I hadn’t totally calmed down and I wasn’t thinking completely straight, but I was clear enough on a few facts. I had a sprained ankle, scratched and bloodied arms, sore ribs and pelvic bone where I’d slammed around going through the window, and a complete stranger behind the wheel of my car, which he had apparently hot-wired because the keys were still tucked in the pocket of my jeans. He was armed and I wasn’t. He was bigger than I was, and if I’d had to guess, I would have said it wasn’t the first time he’d been in a scrape like that.
The dynamics of the situation didn’t favor me.
“I’m… my name is Alex Shanahan.”
“That doesn’t tell me what I need to know, Alex Shanahan. What were you doing back there?”
“I was following someone.”
“Who?”
“Someone who went into that warehouse.” I was stalling, trying to figure out what to reveal.
He was having none of it. “What is the guy’s name?”
“Bobby Avidor.”
He checked the rearview mirror, which he had done every thirty seconds since we’d turned back onto a real road. “What kind of car?”
“A black Trans Am.”
“Yeah, I saw him.” He nodded. “Why did you follow him?”
He looked at me sternly, and I suddenly felt that no answer I gave would be good enough. I wasn’t sure there was a reason good enough to do what I had just done. No need to share that with him. “I’m not telling you any more,” I said, “unless you tell me who you are.”
He reacted as if I’d reached over and tapped him on the nose. His neck stiffened, which had the effect of pulling his chin toward his backbone.
“I’m the one who just saved your ass. Remember?” Obviously the dynamics of the situation weren’t lost on him, either.
&nbs
p; “You did, and I’m grateful. But I don’t think it’s a lot to ask for you to tell me who you are. I told you who I am.”
“You told me your name. My name is Jack Dolan. What does that tell you?”
“Not much.”
“How about this?” he asked. “Me first, and then you.”
“Deal.”
“The guy your buddy went in to see, the guy who owns the salvage yard, I’m watching him.
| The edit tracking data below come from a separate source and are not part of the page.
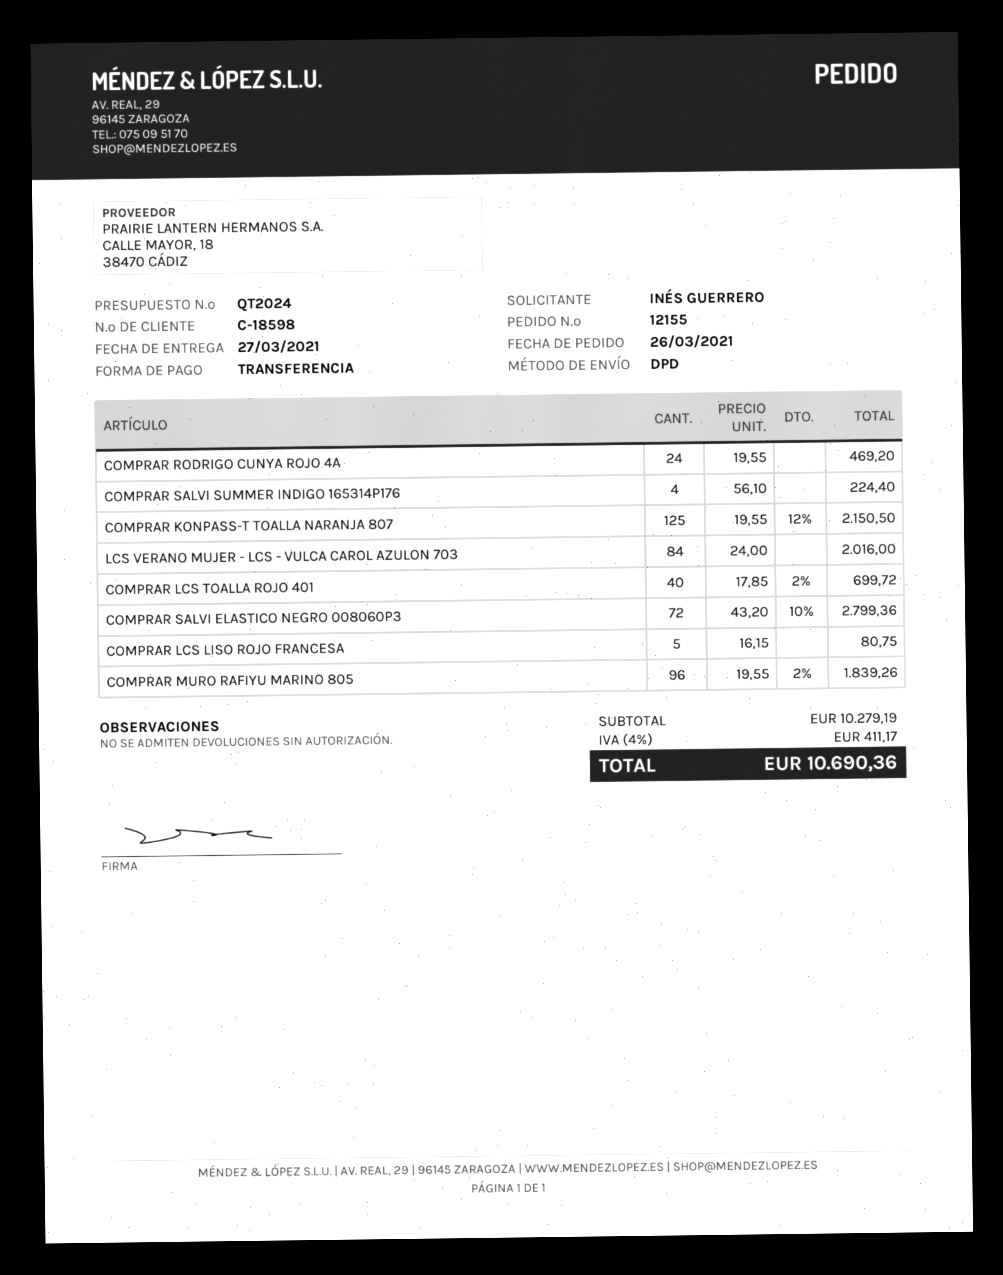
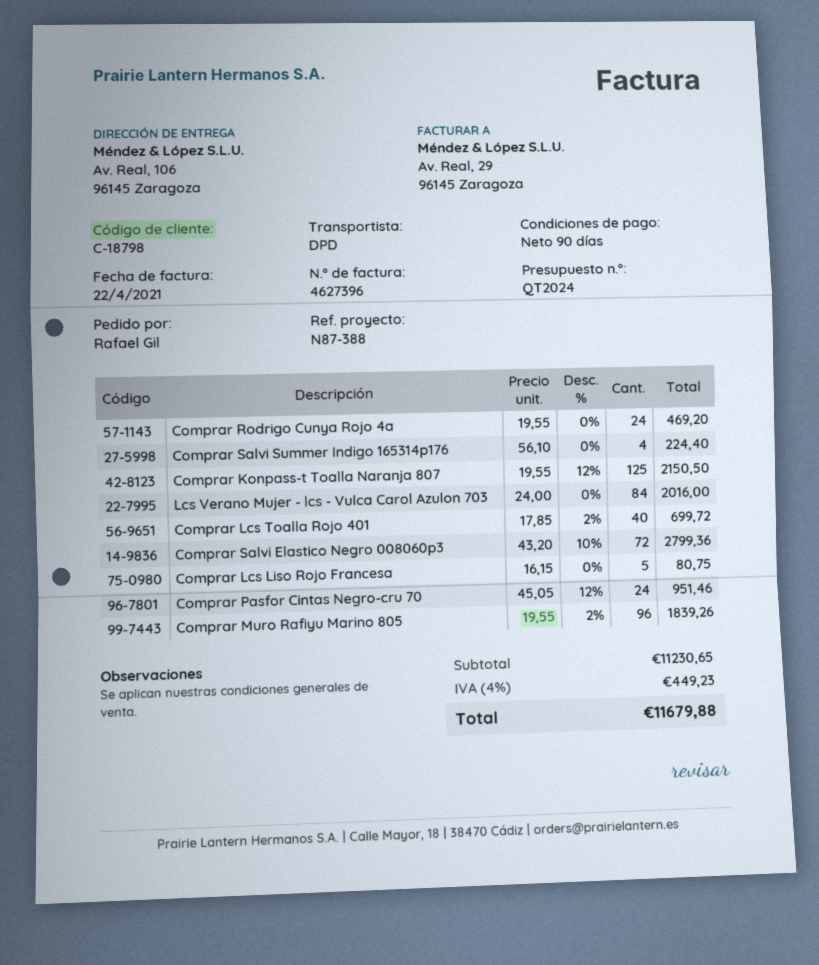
customer number: C-18598 -> C-18798
ordered by: INÉS GUERRERO -> Rafael Gil
Comprar Pasfor Cintas Negro-cru 70: none -> 24 x 45.05 - 12% = 951.46
subtotal: 10279.19 -> 11230.65
tax: 4% = 411.17 -> 4% = 449.23
total: 10690.36 -> 11679.88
And you walked right into the middle of my modest little stakeout.”
“Oh.” I felt mildly guilty, but mostly inept. “Are you a cop?”
“Private.”
He must have finally felt that we were clear of the dog and whoever else was back there. He slowed down and took time to adjust the seat. He pushed it all the way back.
“Why are you watching him?” I asked.
“Someone paid me to do it. And the target is not someone you’d want to be introduced to under any circumstances, but especially not sneaking around his property. That was his dog, Bull.”
The target. Annoying that he’d gotten me to reveal Bobby’s name, yet was clever enough not to come across with the name of his guy. “Is ‘the target’ a drug runner?”
“That’s not his business.” He glanced over as he took a right turn. I was so glad to see that he knew where he was going. “Why?”
“Bobby Avidor is rumored to be running drugs out of Miami. He works for Majestic Airlines, and people who know him there—”
“This one works for an airline? This Avidor?”
“He’s a maintenance supervisor.”
He nodded as if that made perfect sense.
“What? Does that mean something to you?”
“Maybe.” He took in a long breath, checked the mirror, took off his gloves, and relaxed a little more. He seemed to be coming down from high alert in stages. “Your turn. Why are you following Avidor?”